I see from Alcoa’s 8-K filing, that William Steiner’s proposal to end supermajority requirements won 68%. Last year, a similar proposal won 73% but this year management put their own proposals on the proxy, so some just voted for their proposals to end supermajority requirements in three areas. Management’s highest proposal won 736,143,769 votes, with 20,319,646 opposed and 4, 344, 531 abstentions. I understand that’s 74% of stock outstanding, so the measures still failed to meet the 80% supermajority threshold required for change.
With 74% favoring, and 2% opposing, it is yet another frustrating exercise in futility by shareowners. Since management placed proposals on the proxy, they look like they’re being cooperative. However, how much was real and how much was just for show? Did they make any real effort to solicit proxies to overturn supermajority requirements? My guess is that it was minimal, if any.
I see from the 8-K filing by Kellogg that my proposal to end supermajority requirements won about 46% of the vote, despite opposition from the Kellogg Foundation, which owns about 23% of shares.

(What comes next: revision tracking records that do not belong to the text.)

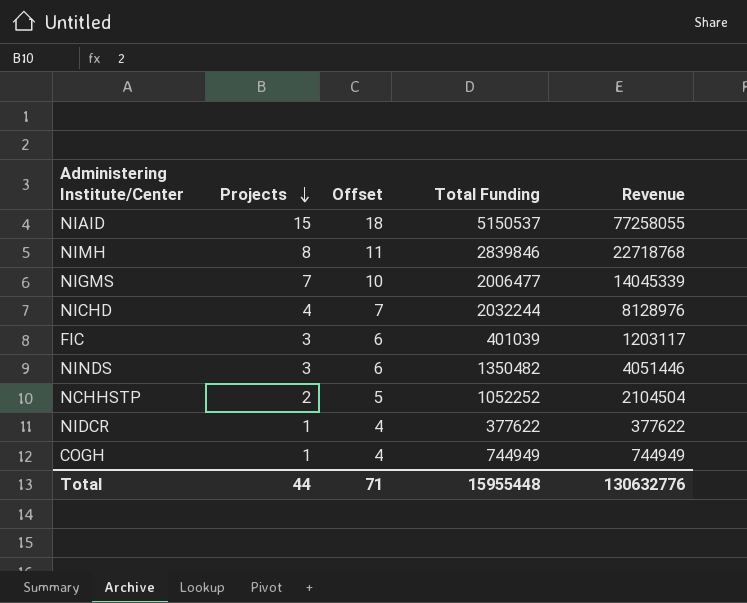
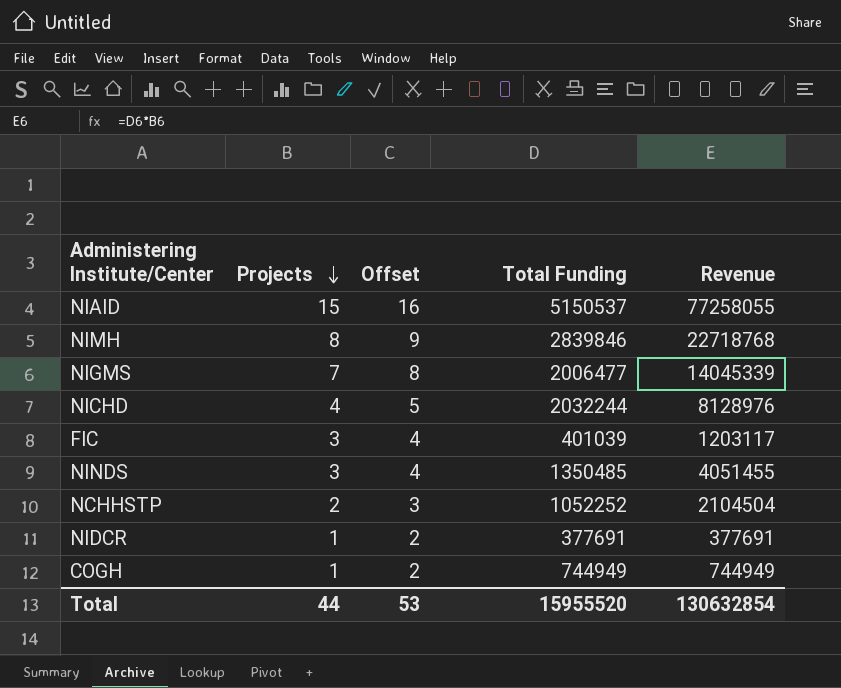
column Offset | formula: [Projects] + 3 -> [Projects] + 1
NINDS | Total Funding: 1350482 -> 1350485
NINDS | Revenue: 4051446 -> 4051455
NIDCR | Total Funding: 377622 -> 377691
NIDCR | Revenue: 377622 -> 377691
Total | Offset: 71 -> 53
Total | Total Funding: 15955448 -> 15955520
Total | Revenue: 130632776 -> 130632854

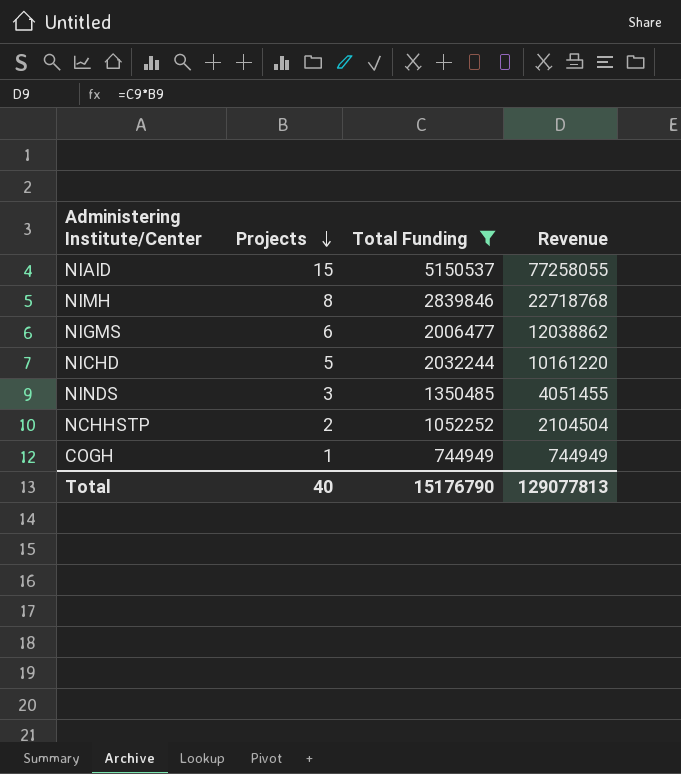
filter: none -> Total Funding >= 744949
column Offset | formula: [Projects] + 1 -> none
NIGMS | Projects: 7 -> 6
NIGMS | Revenue: 14045339 -> 12038862
NICHD | Projects: 4 -> 5
NICHD | Revenue: 8128976 -> 10161220
Total | Projects: 44 -> 40
Total | Total Funding: 15955520 -> 15176790
Total | Revenue: 130632854 -> 129077813

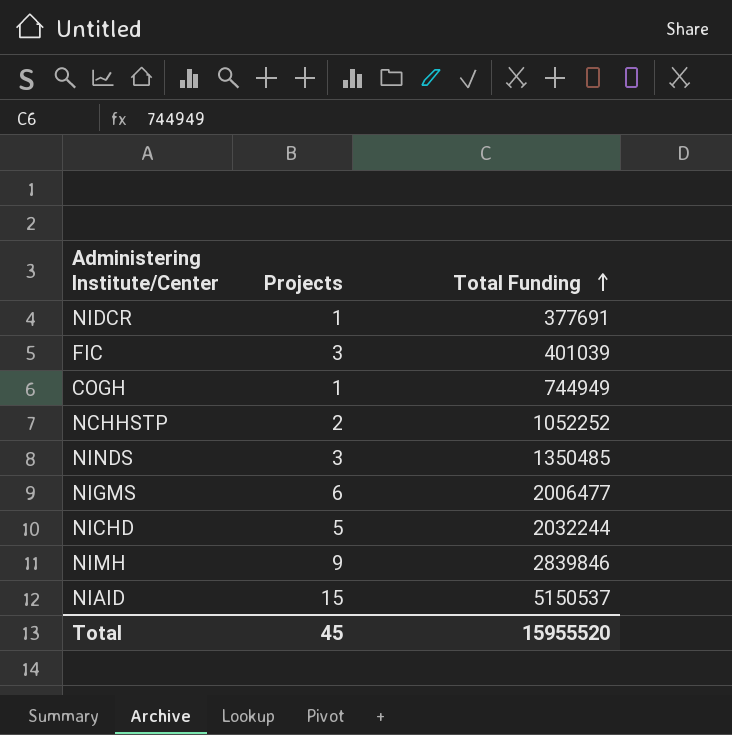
filter: Total Funding >= 744949 -> none
row order: Projects descending -> Total Funding ascending
column Revenue | formula: [Projects] * [Total Funding] -> none
NIMH | Projects: 8 -> 9
Total | Projects: 40 -> 45
Total | Total Funding: 15176790 -> 15955520

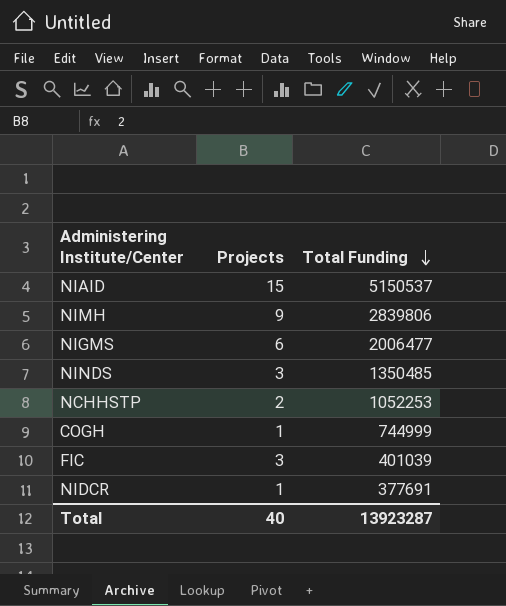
row order: Total Funding ascending -> Total Funding descending
row NICHD: 5 | 2032244 -> none
NIMH | Total Funding: 2839846 -> 2839806
NCHHSTP | Total Funding: 1052252 -> 1052253
COGH | Total Funding: 744949 -> 744999
Total | Projects: 45 -> 40
Total | Total Funding: 15955520 -> 13923287

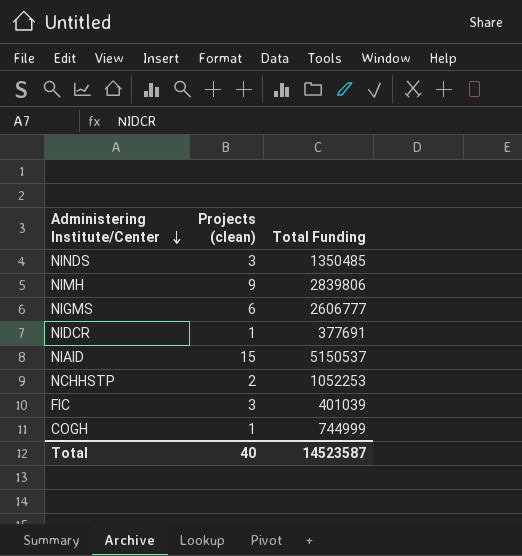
row order: Total Funding descending -> Administering Institute/Center descending
column name: Projects -> Projects (clean)
NIGMS | Total Funding: 2006477 -> 2606777
Total | Total Funding: 13923287 -> 14523587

At least with the new filing requirements, we’re getting results a lot quicker.
At Bank of America, shareholders passed a resolution by John Chevedden that would give shareholders the right to call a special meeting as long as owners of at least 10% of shares vote in favor of it, down from the current 20-25% requirement (unclear in Fortune article). (Bank shareholders fight back — and win, Fortune, 4/29/10)

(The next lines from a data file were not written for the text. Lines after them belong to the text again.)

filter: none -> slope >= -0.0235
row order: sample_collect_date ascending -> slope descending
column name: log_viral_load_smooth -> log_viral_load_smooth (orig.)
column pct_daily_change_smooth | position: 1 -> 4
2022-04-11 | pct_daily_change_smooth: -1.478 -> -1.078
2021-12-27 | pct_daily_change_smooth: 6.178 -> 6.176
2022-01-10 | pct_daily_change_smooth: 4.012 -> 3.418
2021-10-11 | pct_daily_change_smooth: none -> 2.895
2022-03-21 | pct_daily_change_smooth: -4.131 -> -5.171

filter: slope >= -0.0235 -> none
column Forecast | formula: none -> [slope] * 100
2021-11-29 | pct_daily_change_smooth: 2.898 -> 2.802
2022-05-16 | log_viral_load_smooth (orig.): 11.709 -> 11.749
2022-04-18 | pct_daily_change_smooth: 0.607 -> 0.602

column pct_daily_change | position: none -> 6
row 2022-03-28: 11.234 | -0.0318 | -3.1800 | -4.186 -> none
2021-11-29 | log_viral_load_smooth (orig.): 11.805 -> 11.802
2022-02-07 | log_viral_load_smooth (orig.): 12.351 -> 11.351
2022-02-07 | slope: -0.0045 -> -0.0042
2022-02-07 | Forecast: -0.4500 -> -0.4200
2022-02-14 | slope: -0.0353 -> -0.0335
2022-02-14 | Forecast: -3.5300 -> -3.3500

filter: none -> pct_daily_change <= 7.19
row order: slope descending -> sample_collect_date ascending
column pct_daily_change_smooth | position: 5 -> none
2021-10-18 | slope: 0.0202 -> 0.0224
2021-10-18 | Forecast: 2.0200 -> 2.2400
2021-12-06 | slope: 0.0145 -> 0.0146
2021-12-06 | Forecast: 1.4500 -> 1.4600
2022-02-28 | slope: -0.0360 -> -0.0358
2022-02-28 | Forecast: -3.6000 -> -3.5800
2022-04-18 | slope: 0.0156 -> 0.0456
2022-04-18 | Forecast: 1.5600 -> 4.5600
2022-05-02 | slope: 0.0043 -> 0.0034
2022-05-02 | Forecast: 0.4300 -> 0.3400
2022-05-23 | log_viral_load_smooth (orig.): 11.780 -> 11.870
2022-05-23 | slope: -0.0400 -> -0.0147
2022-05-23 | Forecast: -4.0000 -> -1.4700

I reviewed Dawn Following Darkness: An Outcome-Oriented Model for Corporate Governance by Martin B. Robins on April 22 in Require Affirmative Proof in Specified Circumstances of “Too Big to Fail Companies” in Order to Meet the Business Judgment Rule. I may be going out on a limb but I think that publicity was all that was needed to push the paper onto the list of SSRN top downloads. Now, if we can only influence proxy voters as much as we influence SSRN readers, we’ll have a huge impact on corporate governance.
Ric Marshall and Cheri Gaudet, of The Corporate Library, put on a great webinar yesterday, “Director Elections 2010: A Shareowner’s Guide.” Ric was able to demonstrate their tools using some well know examples of outrageous disclosures. If you missed it, you may be able to catch the recorded version on-demand, assuming it is available to those who didn’t register. It was especially interesting to see how TCL flags directors for various issues such as overboarding, lack of full independence, involvement in corporate failures, compensation and for several other reasons. Want to know which directors have lucrative compensation contracts with management? TCL has the tools to get you their in seconds. Check out Director Flags – Highlighting Shareholder Concerns. You can also request a free trial to Board Analyst to try out the Director Highlights feature.
John Chevedden brought to my attention what appears to be draconian bylaw provisions that call for a whole bunch of hoops to be jumped through for raising issues at shareowner meetings. Some companies appear to be trying to discourage shareowner proposals by telling proponents that in order to file a rule 14a-8 proposal they have to jump through the same hoops as hedge funds. See item 4 in this example from H&R Block but note the language near the end that says rights of Rule 14(a)-8 aren’t impacted. Comments on what this is all about?
And speaking of John Chevedden, he e-mailed me with yet another way retail shareowners get the shaft when voting through a voter information form (VIF) from Broadridge. I’ve written extensively on the “blank vote” issue and even filed a rulemaking petition with the SEC. Actual proxies must include a bold-face warning if blank votes will be turned into votes for management. However, VIFs typically include a practically microscopic footnote. Chevedden point out that after you cast your preliminary vote, it is easier to see how your blanks will be voted; and he provided this example from Mattel. Of course, if you do notice how your blanks have changed and you try to go back to fill in the blanks, you are punished because the system then requires you to vote all over again. The votes you want to remain valid have all disappeared. Gotcha! I revised my post, Jim Crow “Protections” for Retail Shareowners, to include this additional information.